Allowed item fields:

- `cmd`
- `workdir`
- `shell`
- `login`
- `yield_time_ms`
- `max_output_tokens`

Disallowed item fields:

- `tty`
- `accepts_input`

The disallowed fields are interactive command-task fields. They are appropriate
for `ExecCommand`, but not for a batch whose V1 contract is "run these bounded
commands and return one grouped receipt."

V1 should also enforce a small maximum item count. The exact value is an
implementation choice, but it should be low enough to keep one batch receipt
readable and bounded.

## Execution Semantics

V1 executes items sequentially in item order.

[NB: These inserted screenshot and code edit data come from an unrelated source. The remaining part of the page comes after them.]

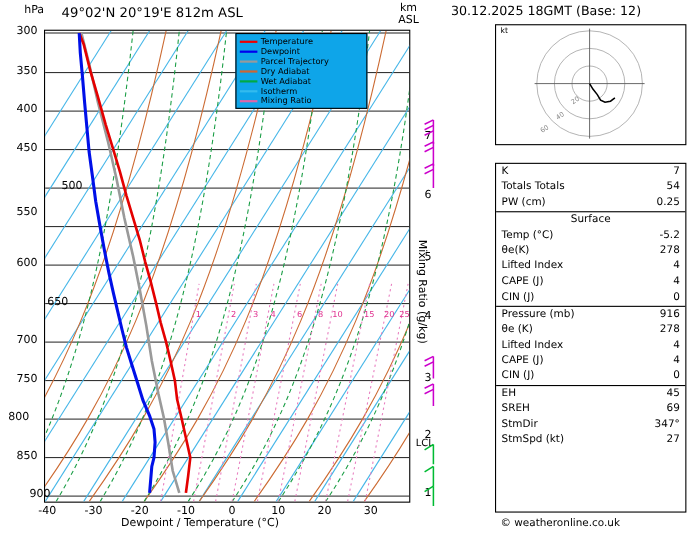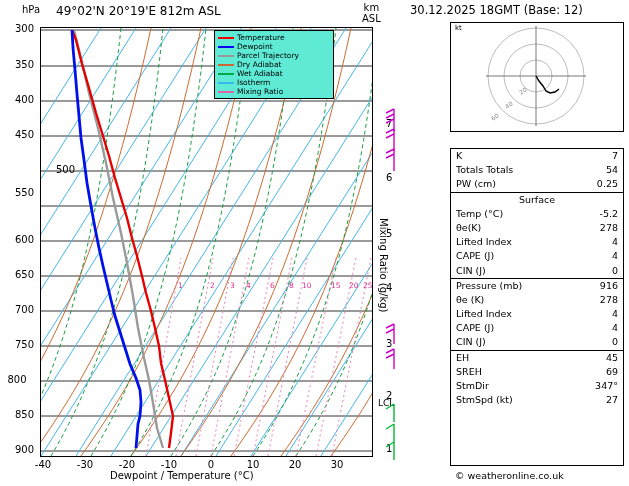--- a/index.html
+++ b/index.html
@@ -7,21 +7,21 @@
   .abs{position:absolute;}
   #skewt-panel{left:0;top:0;width:400px;height:486px;}
   #title{left:56px;top:4px;font-size:12px;color:#000;white-space:nowrap;}
   #hpa-label{left:22px;top:4px;font-size:10px;color:#000;}
   #km-label{left:362px;top:2px;font-size:10px;color:#000;text-align:center;line-height:11px;}
   #plot{left:40px;top:27px;width:333px;height:430px;border:1px solid #000;box-sizing:border-box;background:#fff;}
   #plot svg{display:block;}
   .ytick{position:absolute;font-size:10px;color:#000;text-align:right;width:34px;}
   .xtick{position:absolute;font-size:10px;color:#000;text-align:center;width:30px;}
   #xaxis-label{left:110px;top:470px;font-size:10px;color:#000;}
-  #legend{position:absolute;left:214px;top:30px;width:120px;font-size:7.5px;background:#5eead4;border:1px solid #000;padding:2px 3px;box-sizing:border-box;}
+  #legend{position:absolute;left:214px;top:30px;width:120px;font-size:7.5px;background:#0ea5e9;border:1px solid #000;padding:2px 3px;box-sizing:border-box;}
   .legrow{display:flex;align-items:center;height:9px;}
   .legline{width:16px;height:0;border-top-width:2px;border-top-style:solid;margin-right:3px;}
   .legtxt{color:#000;font-size:7.5px;line-height:9px;}
   #mixing-label{position:absolute;left:378px;top:218px;font-size:10px;color:#000;writing-mode:vertical-rl;text-orientation:mixed;}
   .kmtick{position:absolute;font-size:10px;color:#000;}
   #lcl-label{position:absolute;left:378px;top:398px;font-size:9px;color:#000;}
   
   #right{left:404px;top:0;width:225px;height:486px;}
   #date-header{left:410px;top:3px;font-size:11.5px;color:#000;font-weight:normal;}
   #hodo-box{left:450px;top:22px;width:172px;height:108px;border:1px solid #000;background:#fff;}
@@ -137,26 +137,26 @@
     </svg>
   </div>
 
   <div class="ytick" style="left:0px;top:23px;">300</div>
   <div class="ytick" style="left:0px;top:59px;">350</div>
   <div class="ytick" style="left:0px;top:94px;">400</div>
   <div class="ytick" style="left:0px;top:129px;">450</div>
   <div class="ytick" style="left:0px;top:164px;padding-left:41px;">500</div>
   <div class="ytick" style="left:0px;top:187px;">550</div>
   <div class="ytick" style="left:0px;top:234px;">600</div>
-  <div class="ytick" style="left:0px;top:269px;">650</div>
+  <div class="ytick" style="left:0px;top:269px;padding-left:28px;">650</div>
   <div class="ytick" style="left:0px;top:304px;">700</div>
   <div class="ytick" style="left:0px;top:339px;">750</div>
   <div class="ytick" style="left:0px;top:374px;text-align:center;">800</div>
   <div class="ytick" style="left:0px;top:409px;">850</div>
-  <div class="ytick" style="left:0px;top:444px;">900</div>
+  <div class="ytick" style="left:12px;top:444px;">900</div>
 
   <div class="xtick" style="left:28px;top:459px;">-40</div>
   <div class="xtick" style="left:70px;top:459px;">-30</div>
   <div class="xtick" style="left:112px;top:459px;">-20</div>
   <div class="xtick" style="left:154px;top:459px;">-10</div>
   <div class="xtick" style="left:196px;top:459px;">0</div>
   <div class="xtick" style="left:238px;top:459px;">10</div>
   <div class="xtick" style="left:280px;top:459px;">20</div>
   <div class="xtick" style="left:322px;top:459px;">30</div>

For each item, the runtime should reuse the same effective execution boundary
that `ExecCommand` would use for a non-interactive command:

- current agent trust
- current workspace / execution root
- workdir validation
- shell selection
- output truncation
- timeout behavior
- structured command result envelope

`ExecCommandBatch` should not introduce a new command allowlist or denylist as
its primary safety boundary.

If an item fails validation, fails to spawn, exits non-zero, or times out, the
batch records that item as failed and continues by default.

`stop_on_error = true` changes only control flow:

- run items in order
- stop after the first rejected or failed item
- mark later items as skipped

## Command Task Boundary

`ExecCommand` may promote long-running commands into `command_task`.

`ExecCommandBatch` V1 should not do that.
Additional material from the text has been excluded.